Always with the aim of sparing your body, the midwife will teach you the right reflexes to get up, sit down, and bend down. Your body weight is changing. The center of gravity is modified, and it is not always easy to live daily without suffering from it. For this, we often start with the analysis of bad movements: for example, you should not lean forward to lower yourself to the ground, you risk falling. Learn to bend your legs, it’s less painful and less dangerous.
Midwife, doctor… Who can give prenatal yoga classes?
Many yoga classes are taught by doctors, midwives, or people from the medical community. However, this is not an obligation: there are training courses in prenatal yoga, intended for people from the early childhood environment, in connection with maternity, or yoga teachers who want to specialize… All of this is to ensure that the teacher is well-trained in prenatal yoga and that he or she is aware of the practices of use.
Opt for a teacher who is used to practicing with pregnant women because some positions are not suitable for pregnancy.
Do not hesitate to ask your midwife, osteopath, or even your friends to find the teacher you like!
Prenatal yoga, practical information
For each prenatal yoga session, bring loose clothes that you are comfortable in. The activity is practiced in socks. Remember to have a small snack before you start.
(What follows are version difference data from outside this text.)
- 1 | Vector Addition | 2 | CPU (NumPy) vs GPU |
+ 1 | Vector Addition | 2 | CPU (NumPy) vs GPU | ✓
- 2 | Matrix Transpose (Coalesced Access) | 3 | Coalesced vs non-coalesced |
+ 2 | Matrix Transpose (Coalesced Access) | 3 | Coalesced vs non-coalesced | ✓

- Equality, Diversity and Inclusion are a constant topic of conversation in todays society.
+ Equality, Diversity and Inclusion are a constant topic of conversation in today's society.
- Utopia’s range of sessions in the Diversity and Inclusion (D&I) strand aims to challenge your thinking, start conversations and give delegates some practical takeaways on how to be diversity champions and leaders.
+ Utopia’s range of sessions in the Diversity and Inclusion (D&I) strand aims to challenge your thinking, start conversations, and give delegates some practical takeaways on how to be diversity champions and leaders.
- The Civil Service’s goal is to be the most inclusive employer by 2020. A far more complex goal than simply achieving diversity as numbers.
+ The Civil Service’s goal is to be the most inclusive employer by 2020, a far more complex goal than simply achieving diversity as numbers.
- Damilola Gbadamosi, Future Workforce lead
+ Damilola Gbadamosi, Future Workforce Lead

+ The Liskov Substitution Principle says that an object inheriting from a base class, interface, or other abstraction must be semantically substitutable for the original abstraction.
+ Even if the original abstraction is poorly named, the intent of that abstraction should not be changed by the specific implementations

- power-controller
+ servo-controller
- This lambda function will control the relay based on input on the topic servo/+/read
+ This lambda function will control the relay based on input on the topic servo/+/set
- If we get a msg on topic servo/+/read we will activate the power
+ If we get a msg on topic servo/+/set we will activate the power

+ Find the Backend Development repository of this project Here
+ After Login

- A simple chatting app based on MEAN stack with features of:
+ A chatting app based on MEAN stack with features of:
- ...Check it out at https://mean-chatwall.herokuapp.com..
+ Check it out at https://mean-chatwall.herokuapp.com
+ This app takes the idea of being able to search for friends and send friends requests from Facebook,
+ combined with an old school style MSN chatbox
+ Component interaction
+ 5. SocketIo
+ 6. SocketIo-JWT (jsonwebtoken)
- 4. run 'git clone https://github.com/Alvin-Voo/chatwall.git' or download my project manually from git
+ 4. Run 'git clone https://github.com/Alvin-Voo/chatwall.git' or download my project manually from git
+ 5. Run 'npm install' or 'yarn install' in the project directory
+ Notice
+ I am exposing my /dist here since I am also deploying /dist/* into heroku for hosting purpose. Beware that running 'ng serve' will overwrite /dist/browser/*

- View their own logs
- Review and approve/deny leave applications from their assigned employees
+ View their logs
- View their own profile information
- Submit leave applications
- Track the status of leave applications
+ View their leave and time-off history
The future dad can attend the sessions, it will then be a matter of teamwork.
Seven childbirth preparation sessions are reimbursed by Social Security, provided that they are given by a doctor or a midwife. Their duration varies from 45 to 90 minutes. The sooner you start, the sooner you’ll master the art of breathing, essential for the day of delivery.
A doctor’s appointment to check that you can practice pregnancy safely is essential.
Prenatal Yoga FAQs.
When can moms-to-be start prenatal yoga classes?
If you are already a proven yogi, you can continue your traditional yoga classes until the end of the first trimester. Otherwise, you can start in the first trimester, but only if you have a normal pregnancy and no risk or history of miscarriage.
Some teachers prefer to play it safe and do not accept pregnant women during their first trimester.
Can we do prenatal yoga in the 9th month of pregnancy?
The mother-to-be can go to prenatal yoga classes until the end of the pregnancy. There is no real contraindication except, of course, in the event of bed rest.
Although a medical certificate of aptitude is not systematically requested, it is important to give the yoga teacher a short report of his last obstetrical appointment so that he can adapt to the positions as well as possible. For example, if the baby is already low, there will be no squat position.